*** Task input Section Begins ***

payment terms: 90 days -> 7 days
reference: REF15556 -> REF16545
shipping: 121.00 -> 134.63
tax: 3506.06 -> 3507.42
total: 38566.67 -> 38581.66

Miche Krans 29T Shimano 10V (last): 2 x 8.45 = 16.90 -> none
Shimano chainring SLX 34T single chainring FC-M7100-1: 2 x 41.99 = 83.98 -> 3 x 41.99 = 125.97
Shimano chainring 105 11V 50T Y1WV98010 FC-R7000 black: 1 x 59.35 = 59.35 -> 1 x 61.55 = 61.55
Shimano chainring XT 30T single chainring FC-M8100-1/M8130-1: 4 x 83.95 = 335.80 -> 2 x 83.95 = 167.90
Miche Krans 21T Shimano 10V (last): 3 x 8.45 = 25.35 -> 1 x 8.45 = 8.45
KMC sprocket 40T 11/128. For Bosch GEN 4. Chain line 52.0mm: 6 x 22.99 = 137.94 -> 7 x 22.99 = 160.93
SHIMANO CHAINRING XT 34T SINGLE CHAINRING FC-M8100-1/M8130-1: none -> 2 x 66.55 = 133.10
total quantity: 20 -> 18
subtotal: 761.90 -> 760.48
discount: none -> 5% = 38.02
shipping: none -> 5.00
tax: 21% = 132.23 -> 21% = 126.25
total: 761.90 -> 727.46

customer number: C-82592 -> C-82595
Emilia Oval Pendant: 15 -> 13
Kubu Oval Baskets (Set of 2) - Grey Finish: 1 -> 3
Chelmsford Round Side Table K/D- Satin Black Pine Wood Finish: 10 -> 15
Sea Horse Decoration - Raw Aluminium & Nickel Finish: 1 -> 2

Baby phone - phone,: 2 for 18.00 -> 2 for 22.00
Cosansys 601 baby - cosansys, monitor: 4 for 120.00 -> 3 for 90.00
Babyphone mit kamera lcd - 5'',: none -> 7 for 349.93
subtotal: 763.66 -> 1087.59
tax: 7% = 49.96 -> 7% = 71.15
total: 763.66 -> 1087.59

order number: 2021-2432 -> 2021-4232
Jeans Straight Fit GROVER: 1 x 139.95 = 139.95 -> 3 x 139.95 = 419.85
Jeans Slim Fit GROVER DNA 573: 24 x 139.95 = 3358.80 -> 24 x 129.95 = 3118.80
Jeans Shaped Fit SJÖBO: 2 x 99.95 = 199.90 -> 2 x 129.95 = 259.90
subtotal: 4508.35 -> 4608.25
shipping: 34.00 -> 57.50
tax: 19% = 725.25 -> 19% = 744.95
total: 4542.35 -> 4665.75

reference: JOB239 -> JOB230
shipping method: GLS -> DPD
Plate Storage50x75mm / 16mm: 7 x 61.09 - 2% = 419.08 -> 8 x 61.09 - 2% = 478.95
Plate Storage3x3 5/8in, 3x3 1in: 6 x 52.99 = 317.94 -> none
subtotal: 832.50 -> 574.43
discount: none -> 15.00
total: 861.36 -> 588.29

*** Task input Section Ends ***

-- Exercise goal --
Give back, verbatim, the lines from the top of the entries above through the line containing "shipping: none -> 5.00".

-- Your solution --
payment terms: 90 days -> 7 days
reference: REF15556 -> REF16545
shipping: 121.00 -> 134.63
tax: 3506.06 -> 3507.42
total: 38566.67 -> 38581.66

Miche Krans 29T Shimano 10V (last): 2 x 8.45 = 16.90 -> none
Shimano chainring SLX 34T single chainring FC-M7100-1: 2 x 41.99 = 83.98 -> 3 x 41.99 = 125.97
Shimano chainring 105 11V 50T Y1WV98010 FC-R7000 black: 1 x 59.35 = 59.35 -> 1 x 61.55 = 61.55
Shimano chainring XT 30T single chainring FC-M8100-1/M8130-1: 4 x 83.95 = 335.80 -> 2 x 83.95 = 167.90
Miche Krans 21T Shimano 10V (last): 3 x 8.45 = 25.35 -> 1 x 8.45 = 8.45
KMC sprocket 40T 11/128. For Bosch GEN 4. Chain line 52.0mm: 6 x 22.99 = 137.94 -> 7 x 22.99 = 160.93
SHIMANO CHAINRING XT 34T SINGLE CHAINRING FC-M8100-1/M8130-1: none -> 2 x 66.55 = 133.10
total quantity: 20 -> 18
subtotal: 761.90 -> 760.48
discount: none -> 5% = 38.02
shipping: none -> 5.00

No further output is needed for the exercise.